Megan McArdle (born January 29, 1973) is an American journalist, columnist, and blogger based in Washington, D.C. She writes for The Washington Post, mostly about economics, finance, and government policy.

She began her writing career with a blog, "Live From The WTC," started in November 2001. In 2003 The Economist hired her to write for their website, and since then she has worked full-time as a journalist and editor, both online and in print. McArdle is currently an opinion writer for The Washington Post. Other publications she has worked for include The Atlantic, Newsweek, The Daily Beast, and Bloomberg View. She has also published book reviews and opinion pieces in the New York Post, The New York Sun, Reason, The Guardian, and Salon.

Early life and education 
McArdle was born and raised in New York City. Her father, Francis X. McArdle, was former managing director of the GCA (General Contractors Association of New York) during the Koch, Dinkins, and Giuliani administrations. Her mother, Joan McArdle, was a real estate broker for Prudential Douglas Elliman.

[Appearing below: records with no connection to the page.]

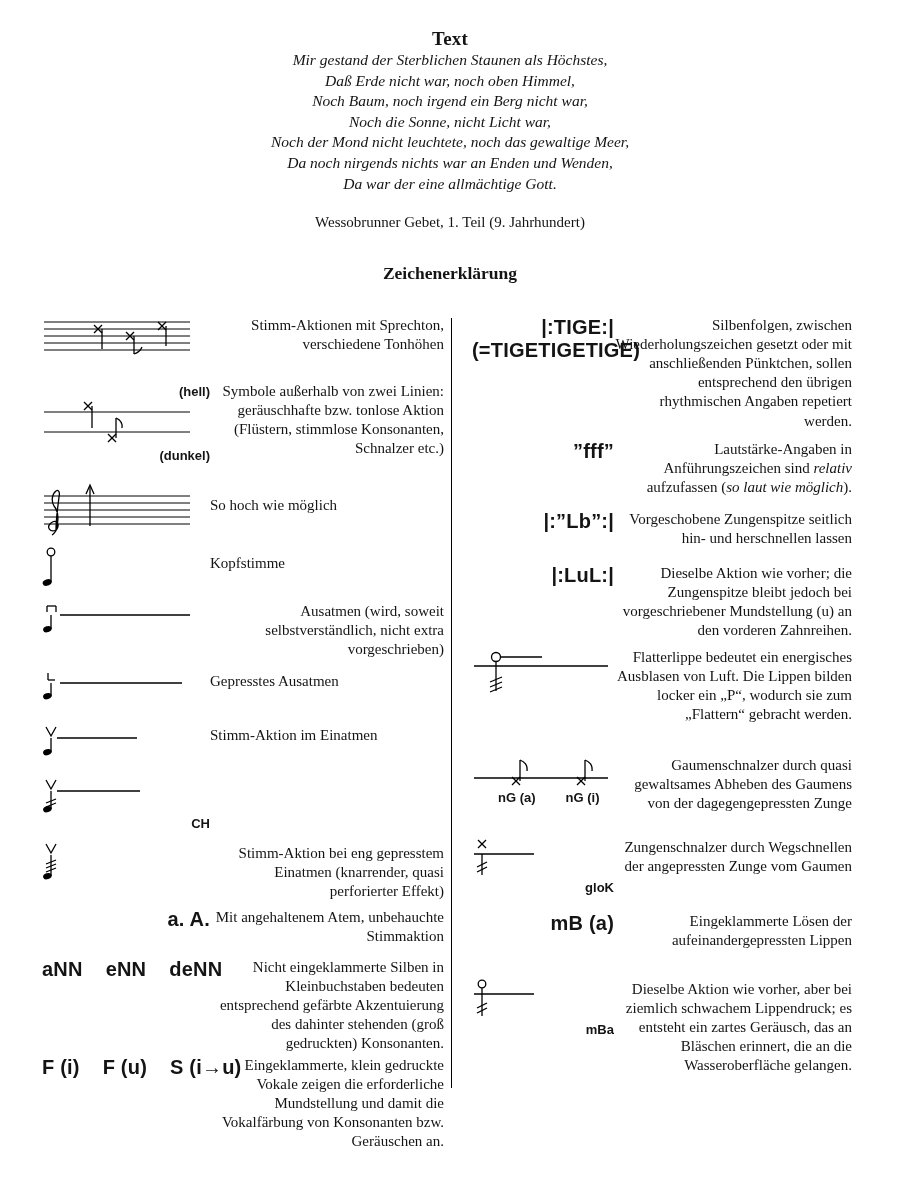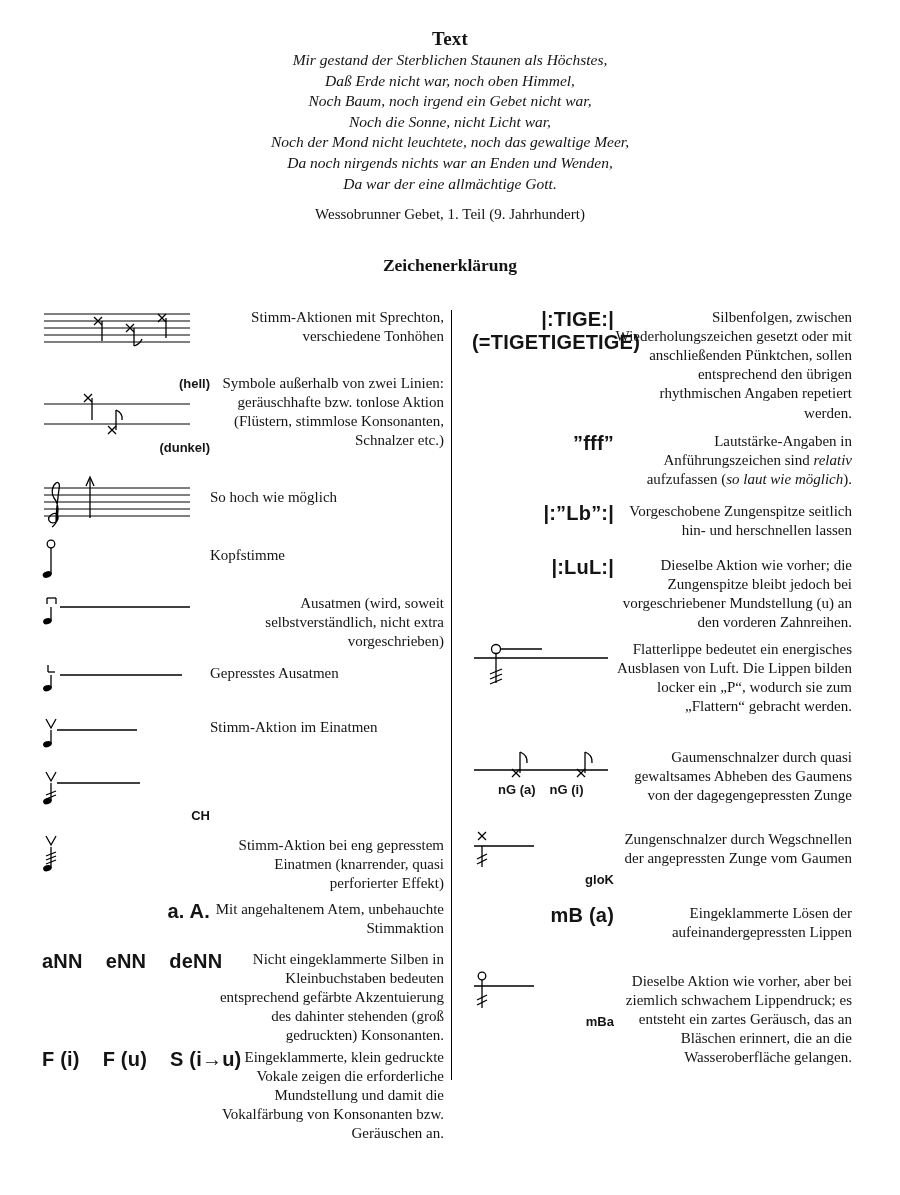"Noch Baum, noch irgend ein" div { text: Gebet -> Berg }
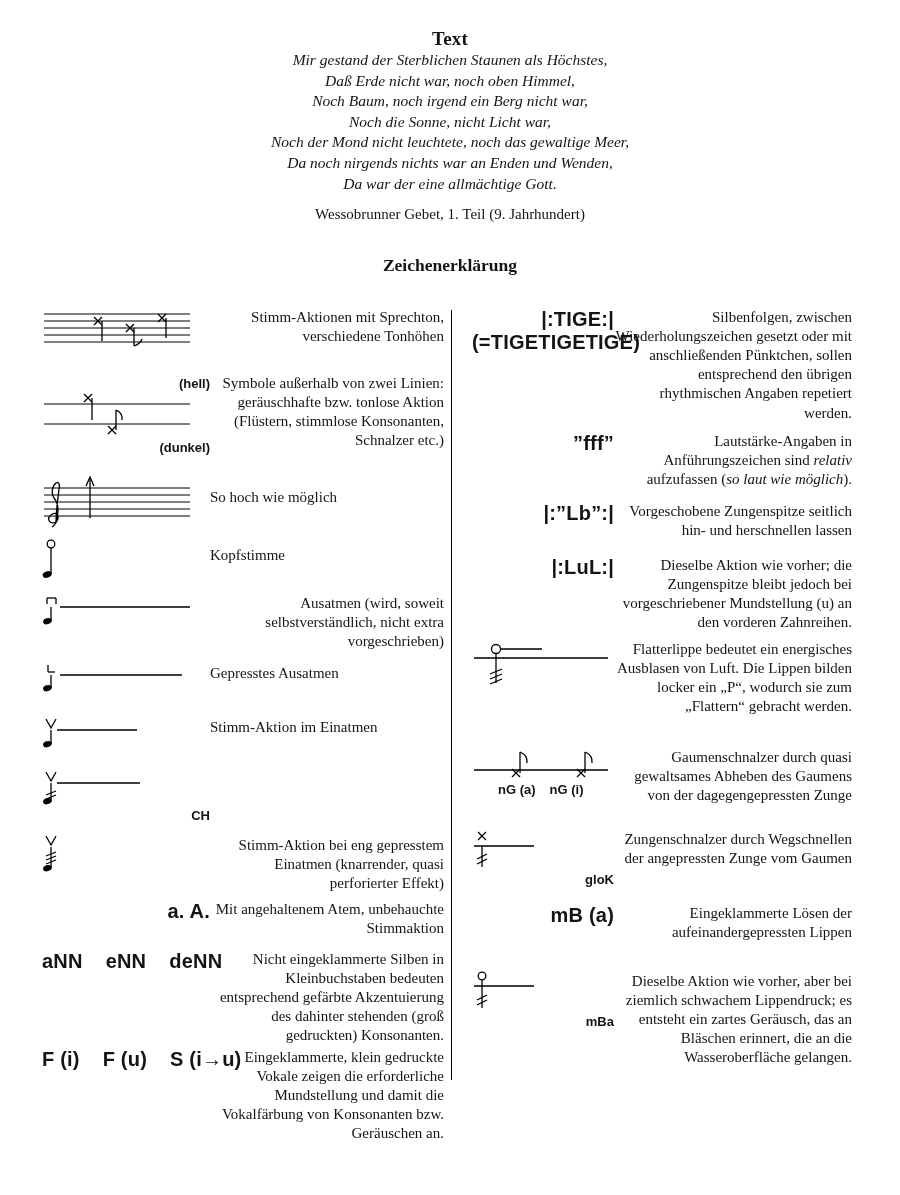"Wessobrunner Gebet, 1. Teil (9." .attribution { margin-top: 12px -> 20px }
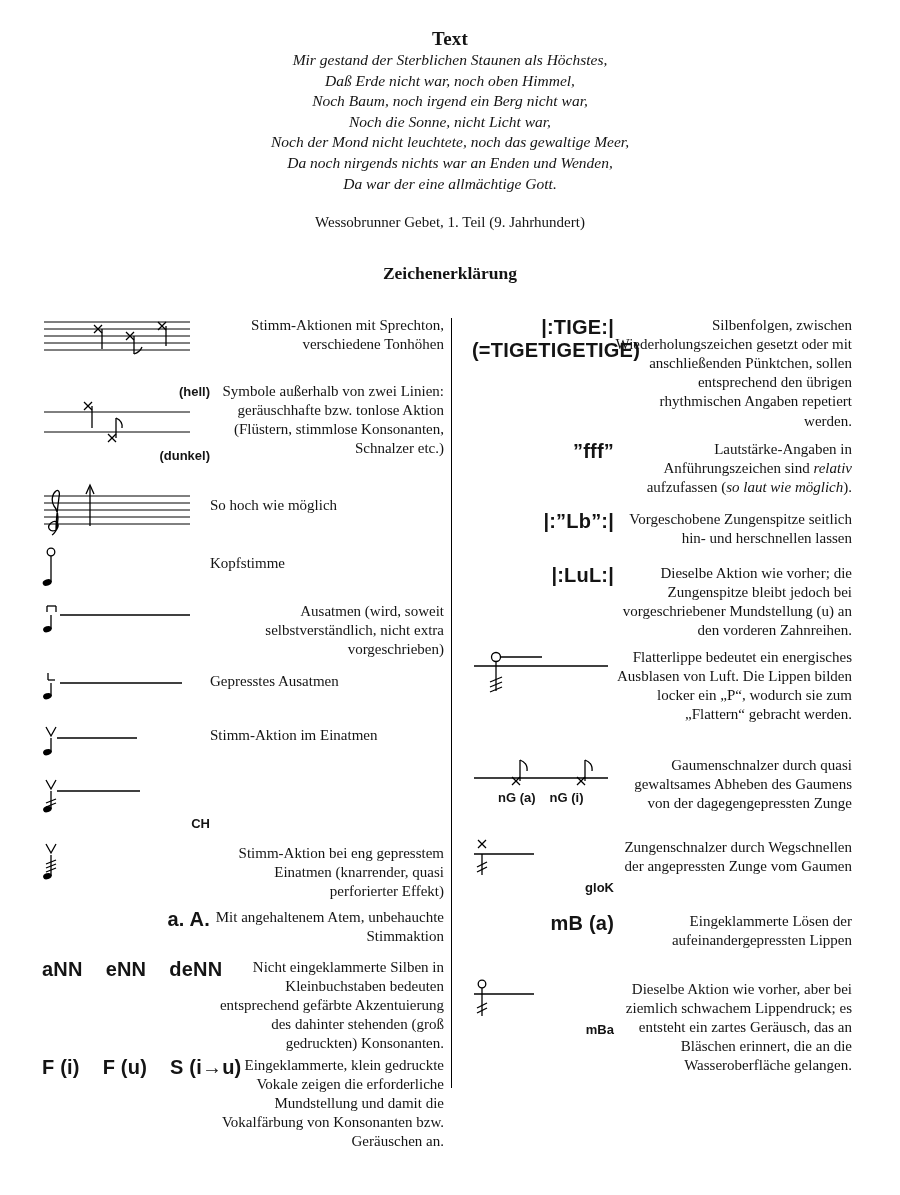"nG (a)" div { gap: 14px -> 30px }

McArdle attended high school at Riverdale Country School. Afterwards, she graduated from the University of Pennsylvania, where she received a B.A. in English literature. She then earned an MBA from University of Chicago's Booth School of Business.

During her junior year of college, she worked as a canvasser for the Public Interest Research Groups, the nonprofit founded by Ralph Nader. Her experience there hurried along her "transition from ultraliberal to libertarian." The organization was, she later wrote, "the most deceptive, evil place I've ever worked."

Career 

Dave Weigel called McArdle "the original blogger-turned-MSM journo". In 2012, David Brooks called McArdle one of the most influential bloggers on the right.

McArdle began blogging in November 2001 with a blog called "Live From The WTC," which arose from her employment with a construction firm involved in cleanup at the World Trade Center site following the September 11 attacks. She wrote under the pen name "Jane Galt," playing on the name "John Galt," a central character in Ayn Rand's Objectivist novel Atlas Shrugged. In November 2002 she renamed the site "Asymmetrical Information," a reference to the economics term of the same name. That blog had two other occasional contributors, Zimran Ahmed (writing under the pen name "Winterspeak"), and the pseudonymous "Mindles H. Dreck."

McArdle gained some online attention in May 2003 for coining what she termed "Jane's Law" in a blog post discussing political behaviors. The law, written with regard to the two main U.S. political parties, Republicans and Democrats, reads: "The devotees of the party in power are smug and arrogant. The devotees of the party out of power are insane."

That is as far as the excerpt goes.